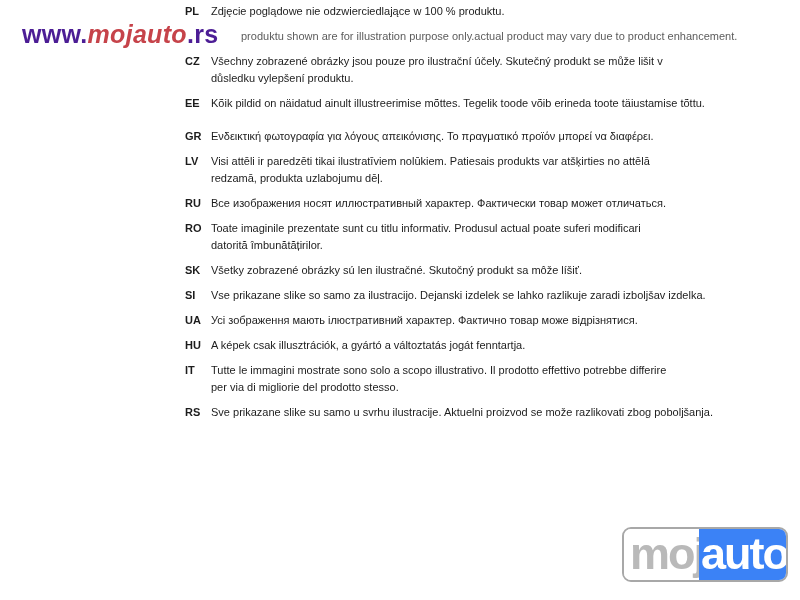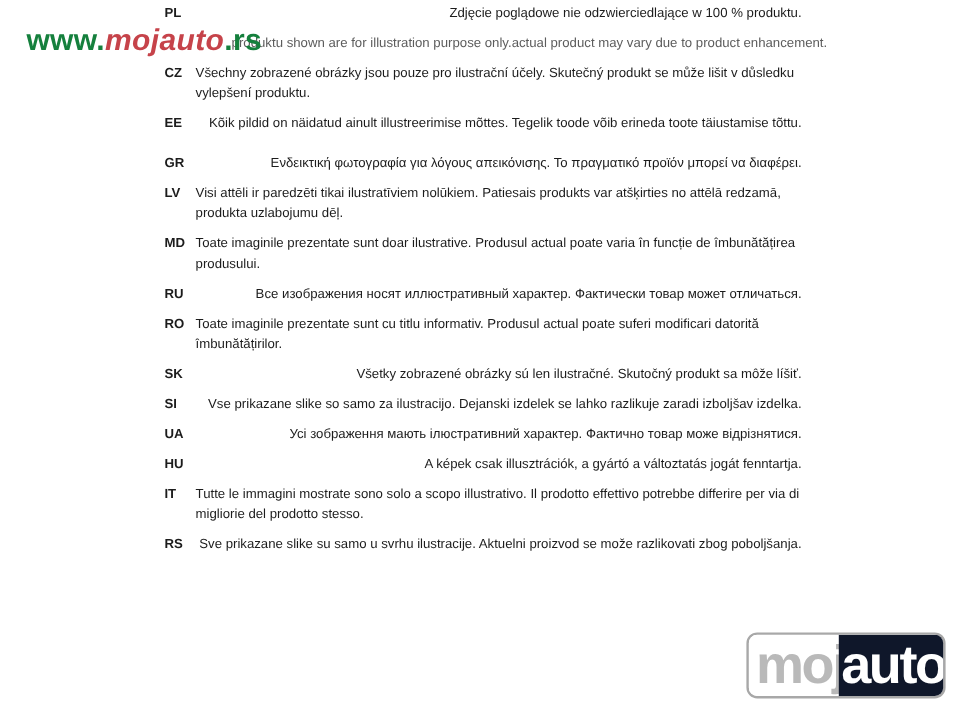--- a/index.html
+++ b/index.html
@@ -19,7 +19,7 @@
     line-height: 17px;
     z-index: 1;
   }
-  .row { display: flex; margin-bottom: 8px; }
+  .row { display: flex; margin-bottom: 8px; margin-left: 48px; }
   .row .code { width: 26px; flex: none; font-weight: bold; }
   .row .text { width: 505px; }
   .nowrap { white-space: nowrap; text-align: right; }

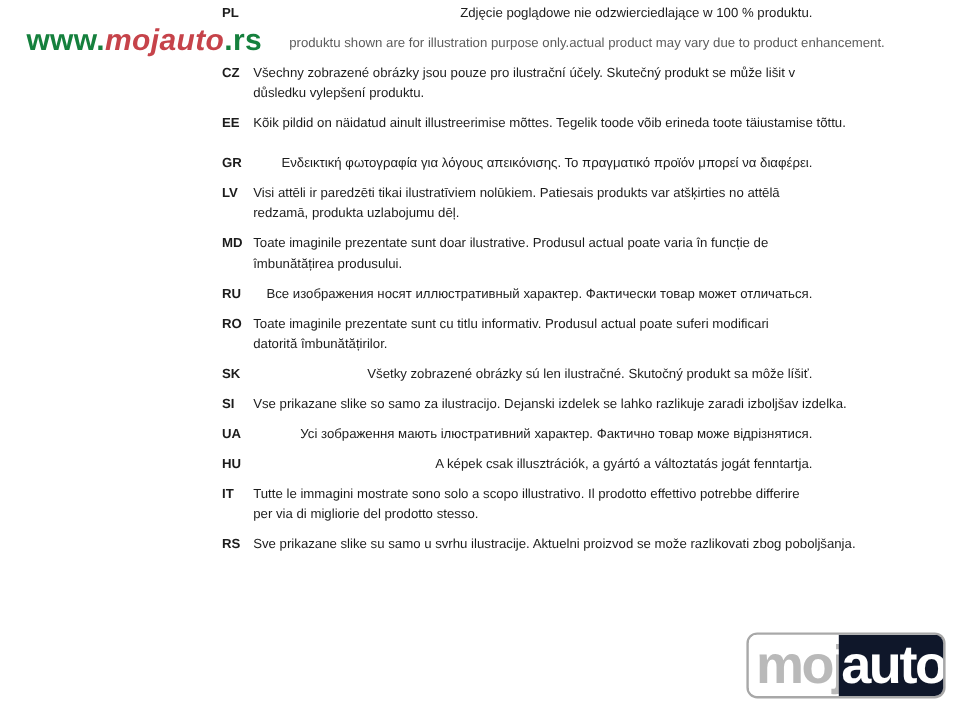--- a/index.html
+++ b/index.html
@@ -22,7 +22,7 @@
   .row { display: flex; margin-bottom: 8px; margin-left: 48px; }
   .row .code { width: 26px; flex: none; font-weight: bold; }
   .row .text { width: 505px; }
-  .nowrap { white-space: nowrap; text-align: right; }
+  .nowrap { white-space: nowrap; }
   .gap-before { margin-top: 16px; }
   .en .code { color: #ffffff; }           
   .en .text { color: #5c5c5c; padding-left: 30px; }

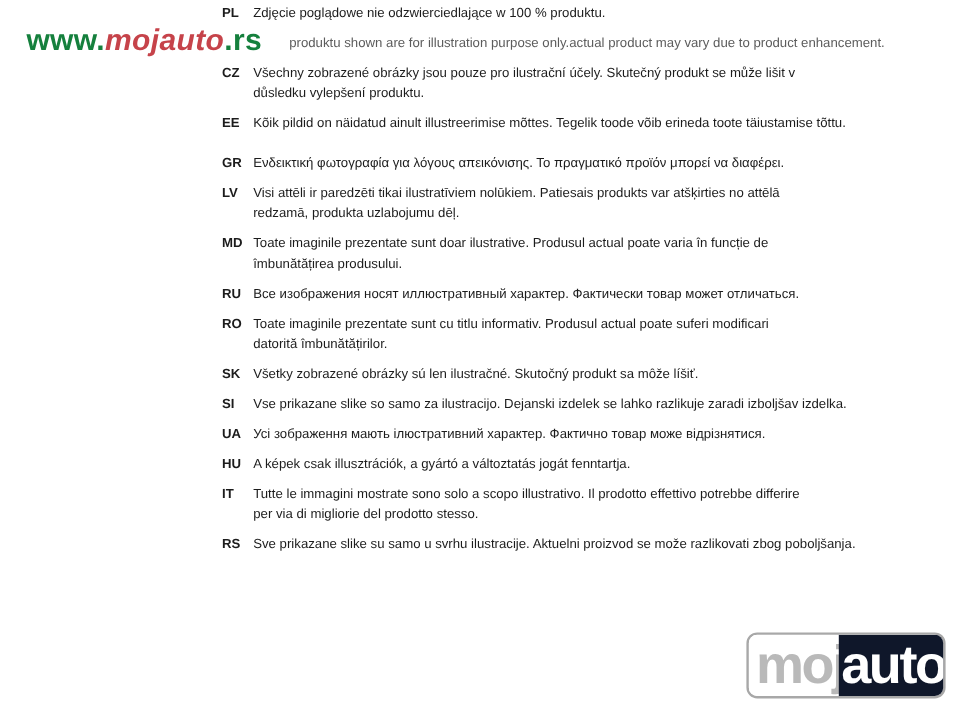--- a/index.html
+++ b/index.html
@@ -35,7 +35,7 @@
     white-space: nowrap;
     z-index: 2;
   }
-  .watermark .wm-gray { color: #15803d; }
+  .watermark .wm-gray { color: #4c1d95; }
   .watermark .wm-red  { color: #c6434a; font-style: italic; }
   .logo {
     position: absolute;

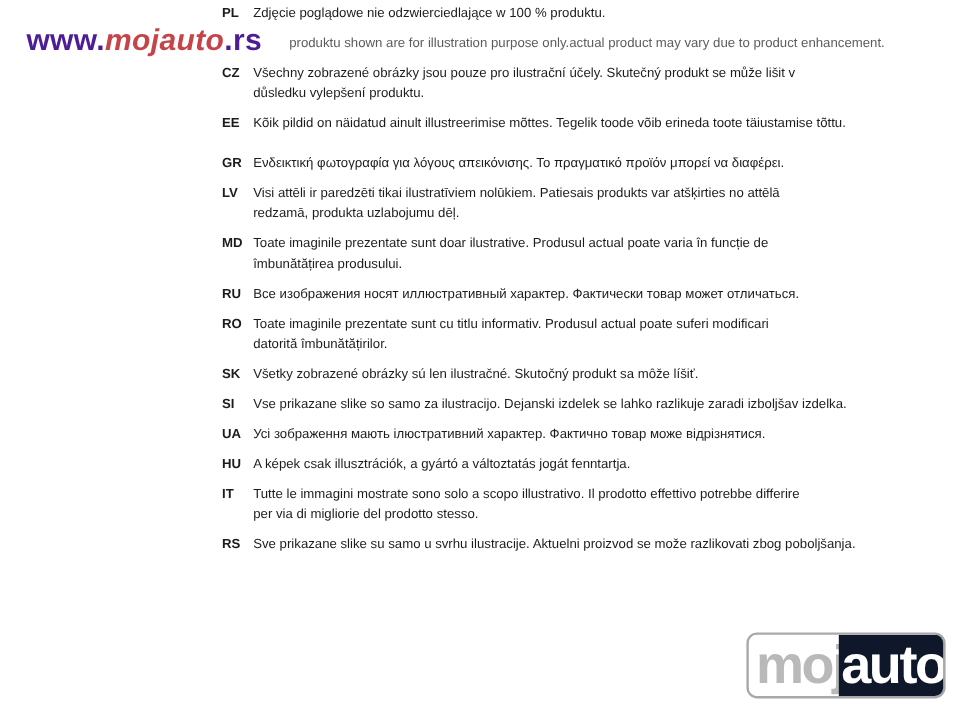--- a/index.html
+++ b/index.html
@@ -92,10 +92,6 @@
     <span class="text">Visi attēli ir paredzēti tikai ilustratīviem nolūkiem. Patiesais produkts var atšķirties no attēlā redzamā, produkta uzlabojumu dēļ.</span>
   </div>
   <div class="row">
-    <span class="code">MD</span>
-    <span class="text">Toate imaginile prezentate sunt doar ilustrative. Produsul actual poate varia în funcție de îmbunătățirea produsului.</span>
-  </div>
-  <div class="row">
     <span class="code">RU</span>
     <span class="text nowrap">Все изображения носят иллюстративный характер. Фактически товар может отличаться.</span>
   </div>

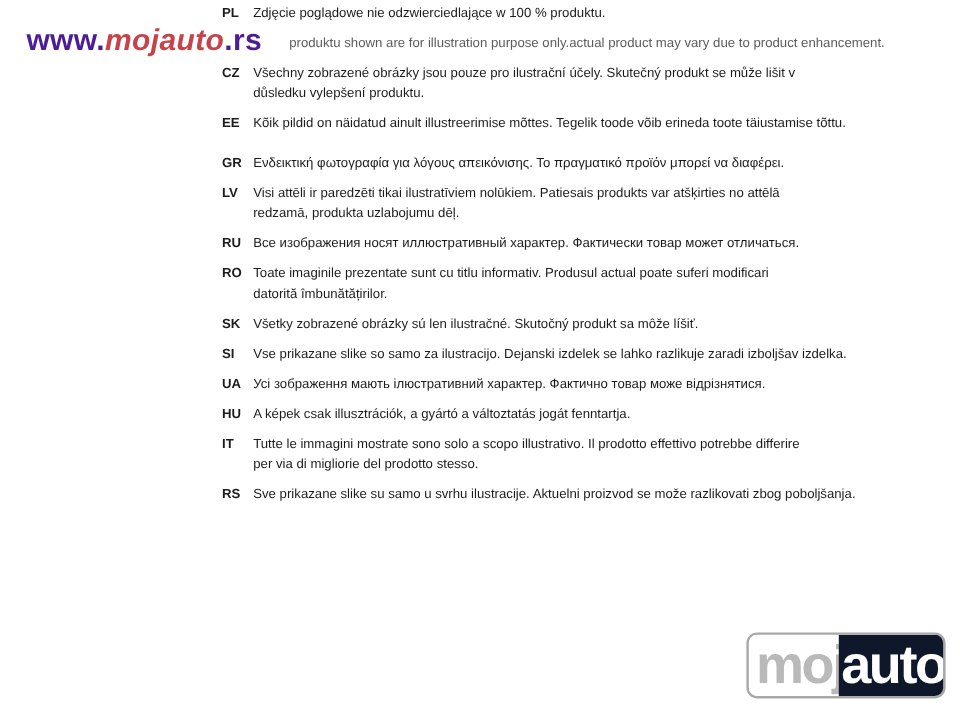--- a/index.html
+++ b/index.html
@@ -56,7 +56,7 @@
     line-height: 49px;
   }
   .logo .moj  { flex: none; width: 69px; color: #b9b9b9; padding-left: 6px; background: #ffffff; }
-  .logo .auto { flex: 1; background: #0f172a; color: #ffffff; padding-left: 2px; }
+  .logo .auto { flex: 1; background: #3b82f6; color: #ffffff; padding-left: 2px; }
 </style>
 </head>
 <body>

*TASK DESCRIPTION*
Drop the pictures, then write out everything else in the records exactly.

*OUTPUT BELOW*
--- a/index.html
+++ b/index.html
@@ -19,7 +19,7 @@
     line-height: 17px;
     z-index: 1;
   }
-  .row { display: flex; margin-bottom: 8px; }
+  .row { display: flex; margin-bottom: 8px; margin-left: 48px; }
   .row .code { width: 26px; flex: none; font-weight: bold; }
   .row .text { width: 505px; }
   .nowrap { white-space: nowrap; text-align: right; }

--- a/index.html
+++ b/index.html
@@ -22,7 +22,7 @@
   .row { display: flex; margin-bottom: 8px; margin-left: 48px; }
   .row .code { width: 26px; flex: none; font-weight: bold; }
   .row .text { width: 505px; }
-  .nowrap { white-space: nowrap; text-align: right; }
+  .nowrap { white-space: nowrap; }
   .gap-before { margin-top: 16px; }
   .en .code { color: #ffffff; }           
   .en .text { color: #5c5c5c; padding-left: 30px; }

--- a/index.html
+++ b/index.html
@@ -35,7 +35,7 @@
     white-space: nowrap;
     z-index: 2;
   }
-  .watermark .wm-gray { color: #15803d; }
+  .watermark .wm-gray { color: #4c1d95; }
   .watermark .wm-red  { color: #c6434a; font-style: italic; }
   .logo {
     position: absolute;

--- a/index.html
+++ b/index.html
@@ -92,10 +92,6 @@
     <span class="text">Visi attēli ir paredzēti tikai ilustratīviem nolūkiem. Patiesais produkts var atšķirties no attēlā redzamā, produkta uzlabojumu dēļ.</span>
   </div>
   <div class="row">
-    <span class="code">MD</span>
-    <span class="text">Toate imaginile prezentate sunt doar ilustrative. Produsul actual poate varia în funcție de îmbunătățirea produsului.</span>
-  </div>
-  <div class="row">
     <span class="code">RU</span>
     <span class="text nowrap">Все изображения носят иллюстративный характер. Фактически товар может отличаться.</span>
   </div>

--- a/index.html
+++ b/index.html
@@ -56,7 +56,7 @@
     line-height: 49px;
   }
   .logo .moj  { flex: none; width: 69px; color: #b9b9b9; padding-left: 6px; background: #ffffff; }
-  .logo .auto { flex: 1; background: #0f172a; color: #ffffff; padding-left: 2px; }
+  .logo .auto { flex: 1; background: #3b82f6; color: #ffffff; padding-left: 2px; }
 </style>
 </head>
 <body>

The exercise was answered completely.